現状にとどまるにしろ、勇気を奮って一歩を踏み出すにしろ、それをうながせるのは彼だけ。
医師や看護師たちも沙耶さんが「鈴の人」を探していると知って、それとなく調べてくれたらしいのだが、やはり正体はわからずじまい。
思い余って沙耶さんのご両親も探偵事務所に相談したらしいのだが、いまのところ成果なし。
まぁ、それゆえに稲荷総会のお仕事となったわけなのだが……。
「防犯カメラにもそれらしい人物は映ってなかったっていってたけど、あれって音声がないから、どのみち映像だけじゃ判別のしようがないよね」
わたしが看護師さんに聞いたところでは、温室周りにもいくつか設置されてあったらしいのだが、レンズのところにクモの巣がびっちりだったり、枝葉で視界が遮られていたりしてほとんど機能していなかったそうな。さすがにマズイといまでは改善されているらしいけど。
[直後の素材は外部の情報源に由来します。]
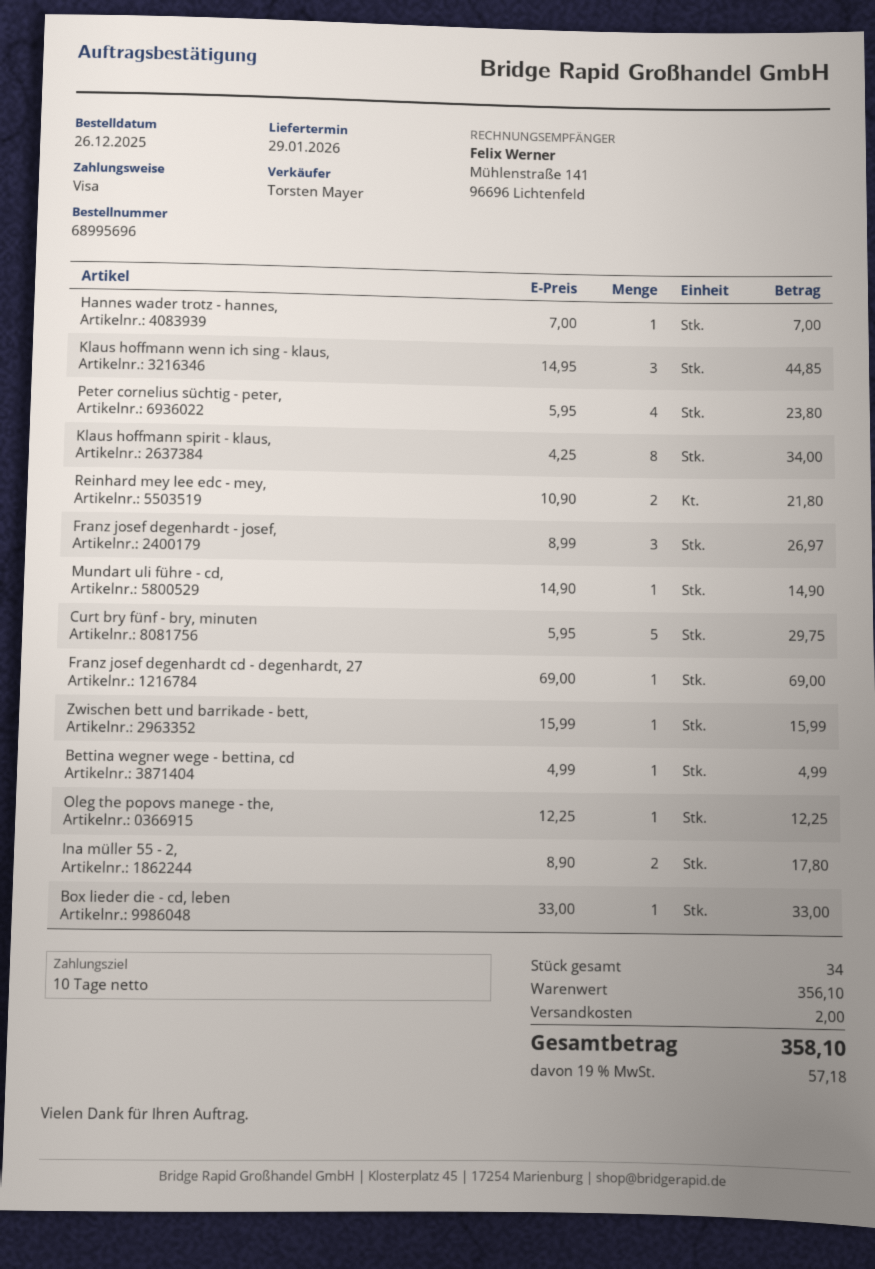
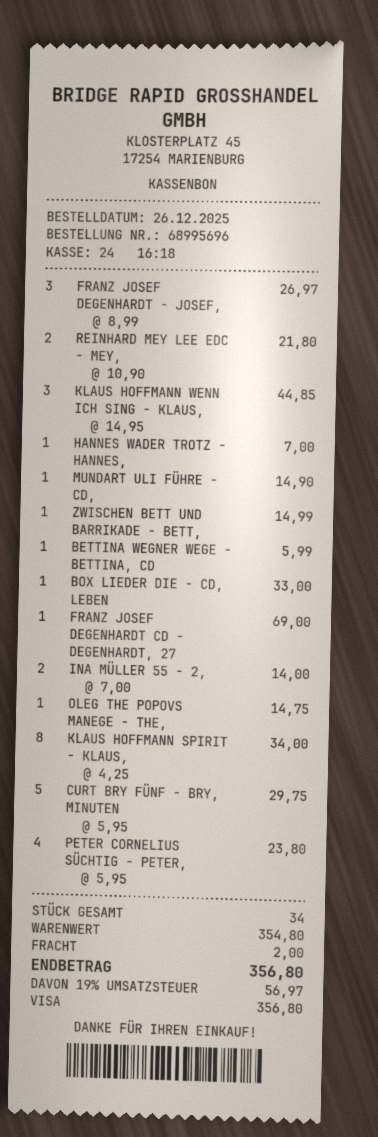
Zwischen bett und barrikade - bett,: 1 x 15.99 = 15.99 -> 1 x 14.99 = 14.99
Bettina wegner wege - bettina, cd: 1 x 4.99 = 4.99 -> 1 x 5.99 = 5.99
Oleg the popovs manege - the,: 1 x 12.25 = 12.25 -> 1 x 14.75 = 14.75
Ina müller 55 - 2,: 2 x 8.90 = 17.80 -> 2 x 7.00 = 14.00
subtotal: 356.10 -> 354.80
tax: 19% = 57.18 -> 19% = 56.97
total: 358.10 -> 356.80

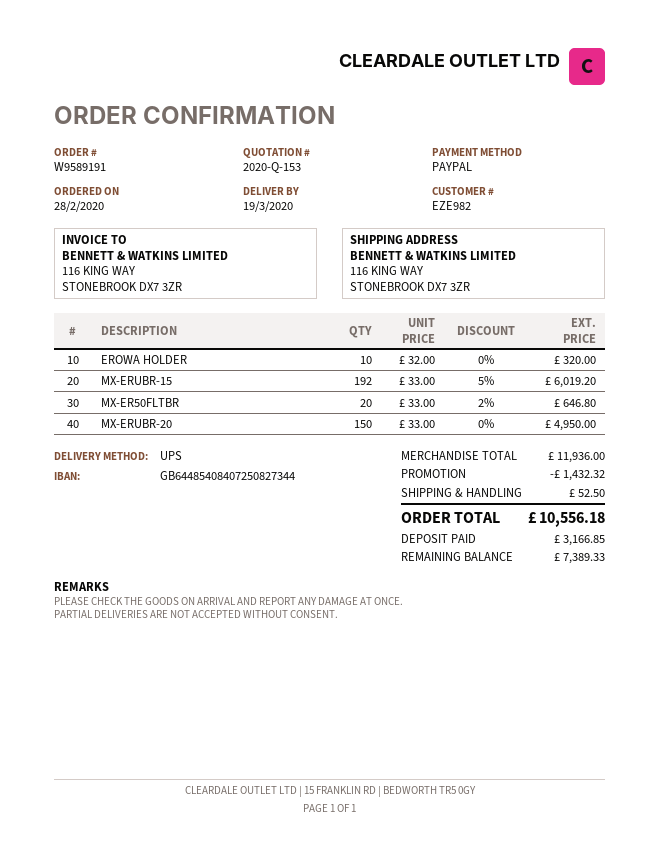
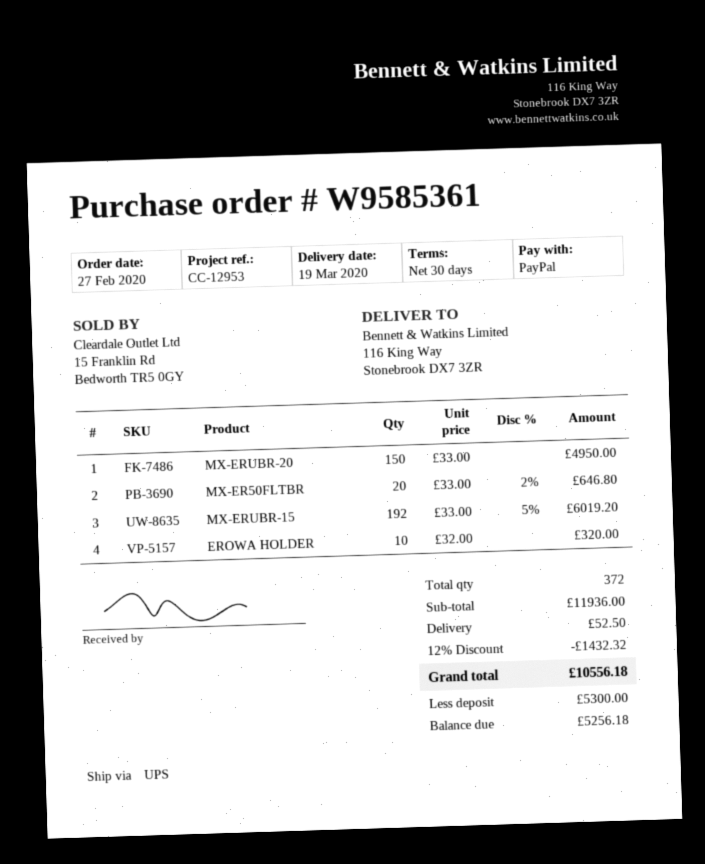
order number: W9589191 -> W9585361
order date: 2020-02-28 -> 2020-02-27
deposit: 3166.85 -> 5300.00
balance: 7389.33 -> 5256.18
「にしても患者の中にシャンシャン景気よく鈴を鳴らしている野郎がいたら、けっこう印象に残りそうなもんだけどねえ」生駒が首をかしげる。
「うーん、どうだろう。ズボンのポケットとかに入れてあったら音がしないし、先生たちも忙しいから。なにせ患者がひっきりなしだし」
「あとは見舞客の線もあるけど、そうなると余計にとっちらかっちまうか」
かくして頼れるのは鈴の音色のみというのが現状である。
なんともか細い手がかりの糸。
それをどうにかたどった先にて、わたしたちを待っていたのは予想外の光景。
紅葉路を出た先は、とうの昔に朽ち果てた山間部の廃村であった。